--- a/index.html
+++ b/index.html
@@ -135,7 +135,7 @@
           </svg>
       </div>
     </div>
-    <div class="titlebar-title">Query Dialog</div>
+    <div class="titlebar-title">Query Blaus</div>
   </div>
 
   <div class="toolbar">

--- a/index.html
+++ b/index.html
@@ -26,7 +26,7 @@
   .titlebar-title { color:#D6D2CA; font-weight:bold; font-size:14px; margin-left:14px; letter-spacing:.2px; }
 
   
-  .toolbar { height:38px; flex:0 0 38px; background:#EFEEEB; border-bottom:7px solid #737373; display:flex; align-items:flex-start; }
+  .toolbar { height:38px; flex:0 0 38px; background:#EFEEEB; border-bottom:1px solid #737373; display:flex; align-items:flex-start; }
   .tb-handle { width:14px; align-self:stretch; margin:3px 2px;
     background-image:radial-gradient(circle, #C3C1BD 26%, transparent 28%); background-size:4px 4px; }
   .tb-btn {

#####

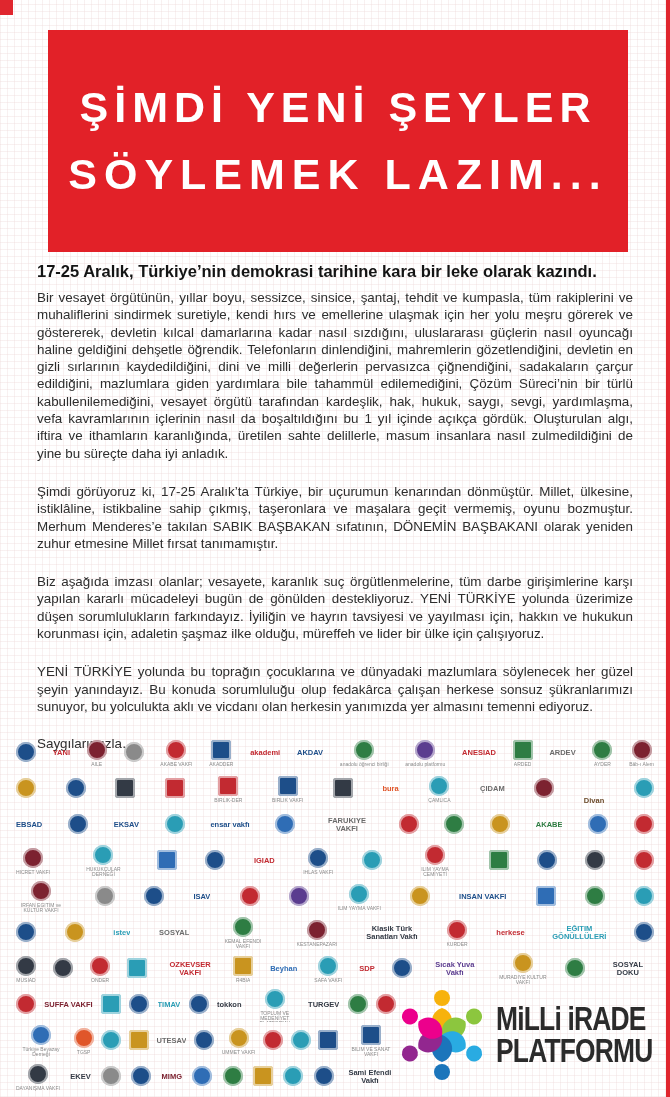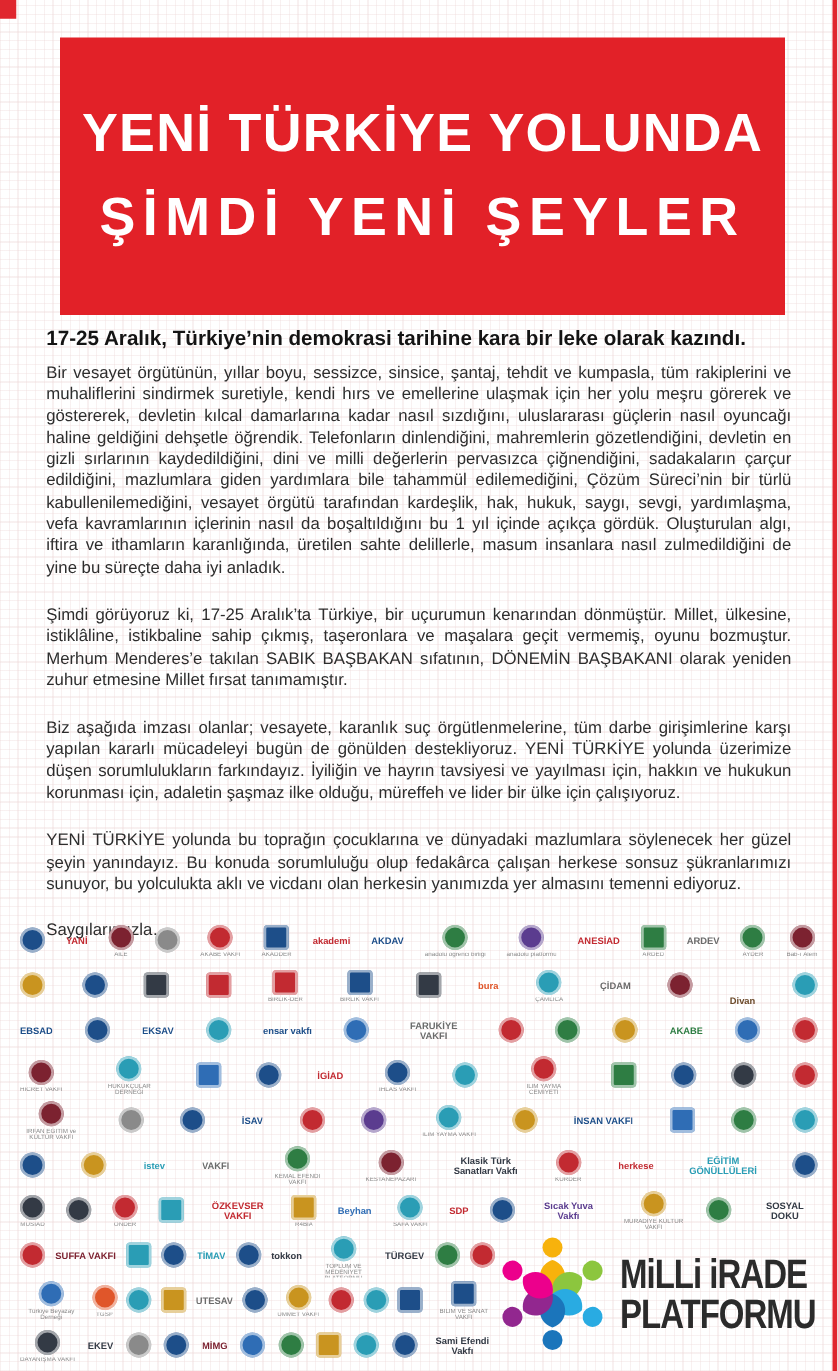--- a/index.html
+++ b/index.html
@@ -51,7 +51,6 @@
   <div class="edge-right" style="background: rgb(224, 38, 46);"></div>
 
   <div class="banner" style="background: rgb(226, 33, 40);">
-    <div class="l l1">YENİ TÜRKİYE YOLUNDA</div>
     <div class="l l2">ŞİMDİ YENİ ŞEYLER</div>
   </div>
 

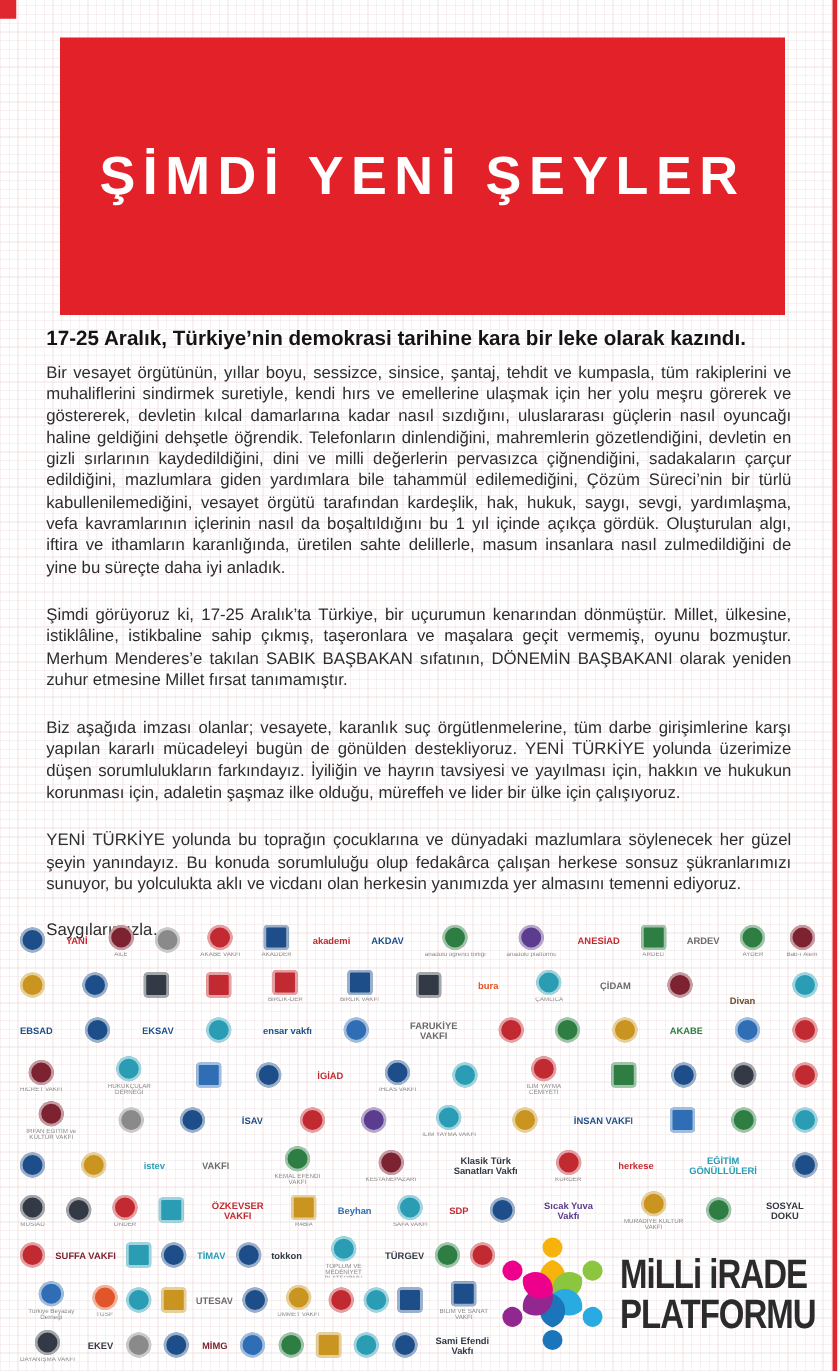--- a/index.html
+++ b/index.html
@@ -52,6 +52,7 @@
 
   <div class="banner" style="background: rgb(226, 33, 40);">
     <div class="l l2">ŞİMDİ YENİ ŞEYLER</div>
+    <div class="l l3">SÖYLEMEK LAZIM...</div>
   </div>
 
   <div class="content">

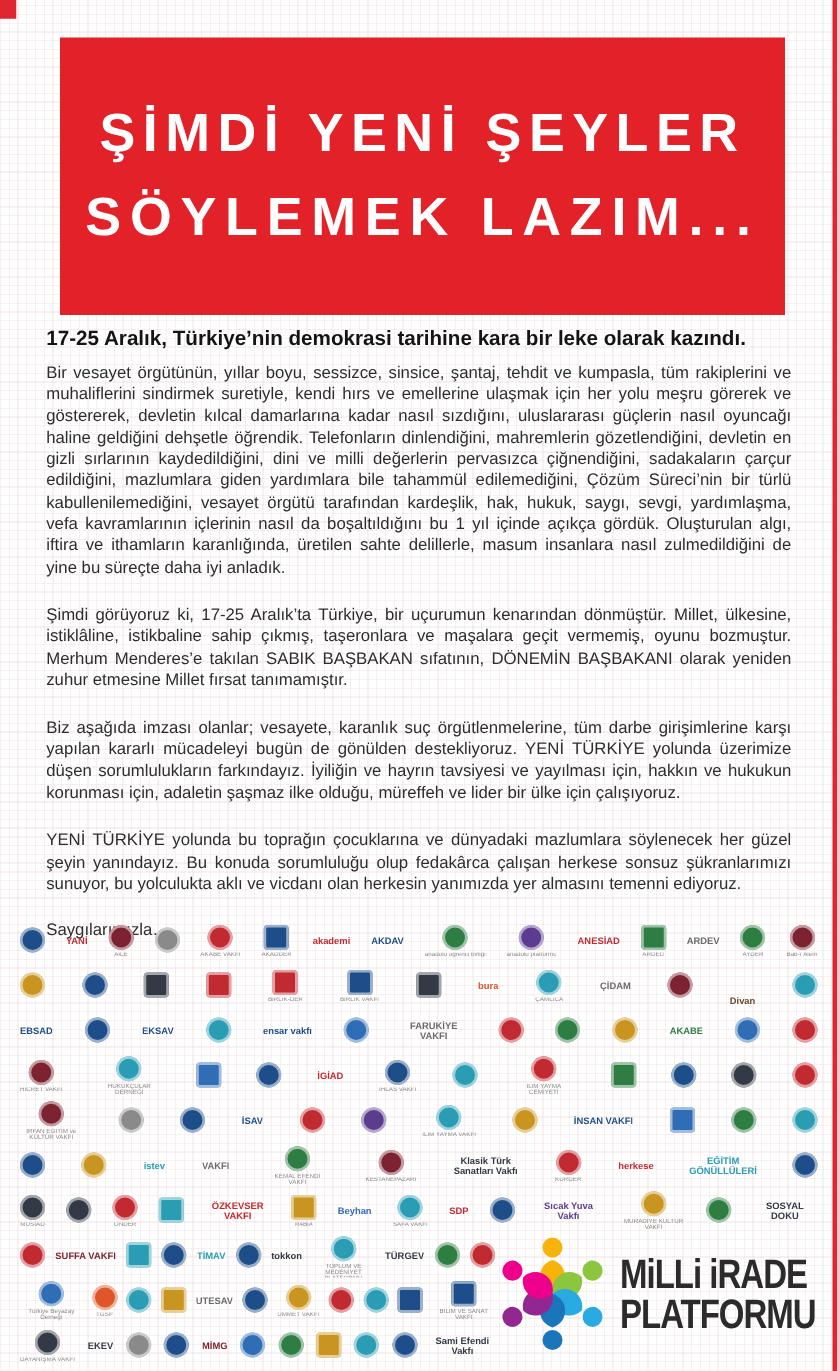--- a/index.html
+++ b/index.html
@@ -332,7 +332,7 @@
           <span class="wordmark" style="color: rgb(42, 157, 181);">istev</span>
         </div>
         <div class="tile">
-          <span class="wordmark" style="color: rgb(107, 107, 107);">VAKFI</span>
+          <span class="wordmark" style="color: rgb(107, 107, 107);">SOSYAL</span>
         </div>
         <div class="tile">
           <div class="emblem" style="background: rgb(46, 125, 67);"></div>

#####

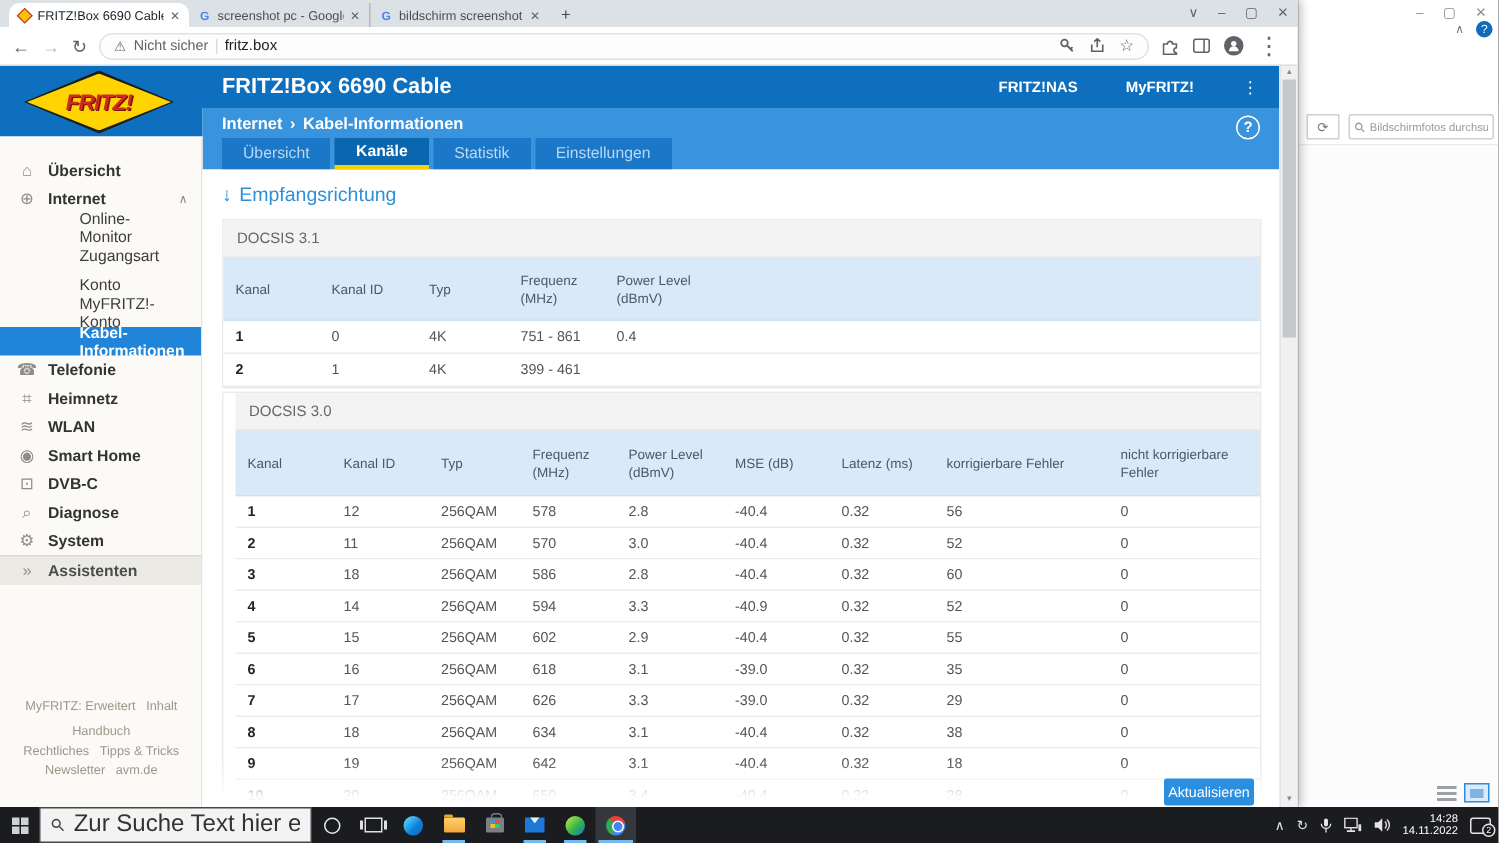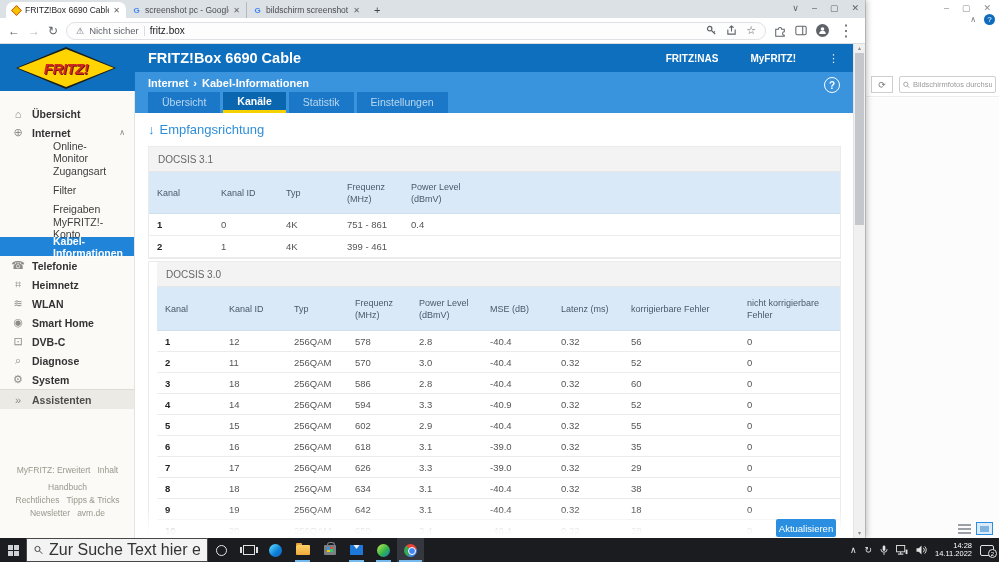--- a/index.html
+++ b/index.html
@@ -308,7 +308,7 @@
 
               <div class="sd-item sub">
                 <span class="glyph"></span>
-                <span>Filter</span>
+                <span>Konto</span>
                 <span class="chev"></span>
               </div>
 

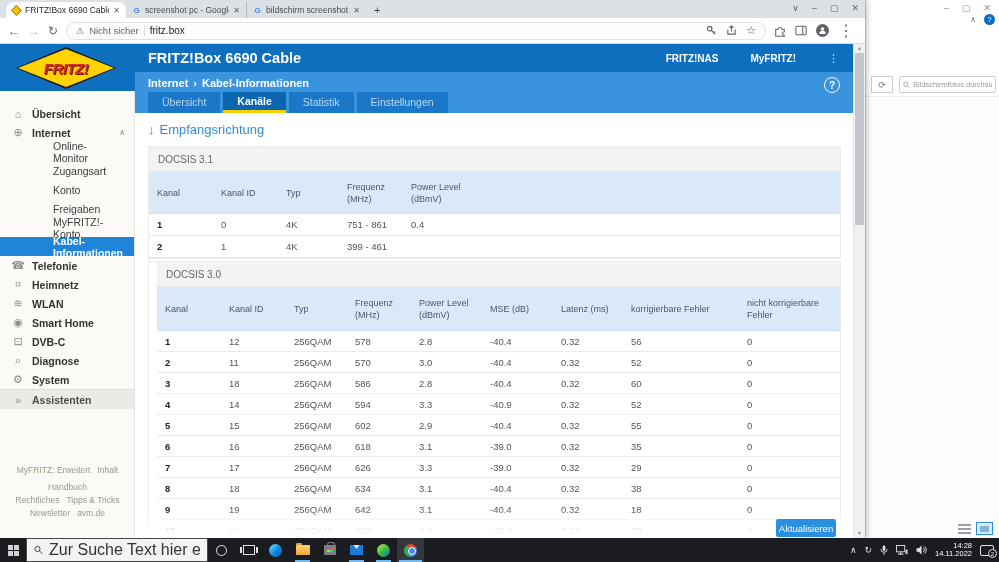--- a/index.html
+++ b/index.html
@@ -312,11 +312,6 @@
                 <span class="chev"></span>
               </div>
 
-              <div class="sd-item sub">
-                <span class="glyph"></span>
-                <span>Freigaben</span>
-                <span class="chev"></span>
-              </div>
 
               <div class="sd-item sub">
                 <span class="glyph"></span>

#####

DIRECTIONS FOR THIS TASK - Copy every line from the entries that contains the word "title".

RESPONSE AREA -
-    <div class="titlebar-title">Query Dialog</div>
+    <div class="titlebar-title">Query Blaus</div>
   .titlebar-title { color:#D6D2CA; font-weight:bold; font-size:14px; margin-left:14px; letter-spacing:.2px; }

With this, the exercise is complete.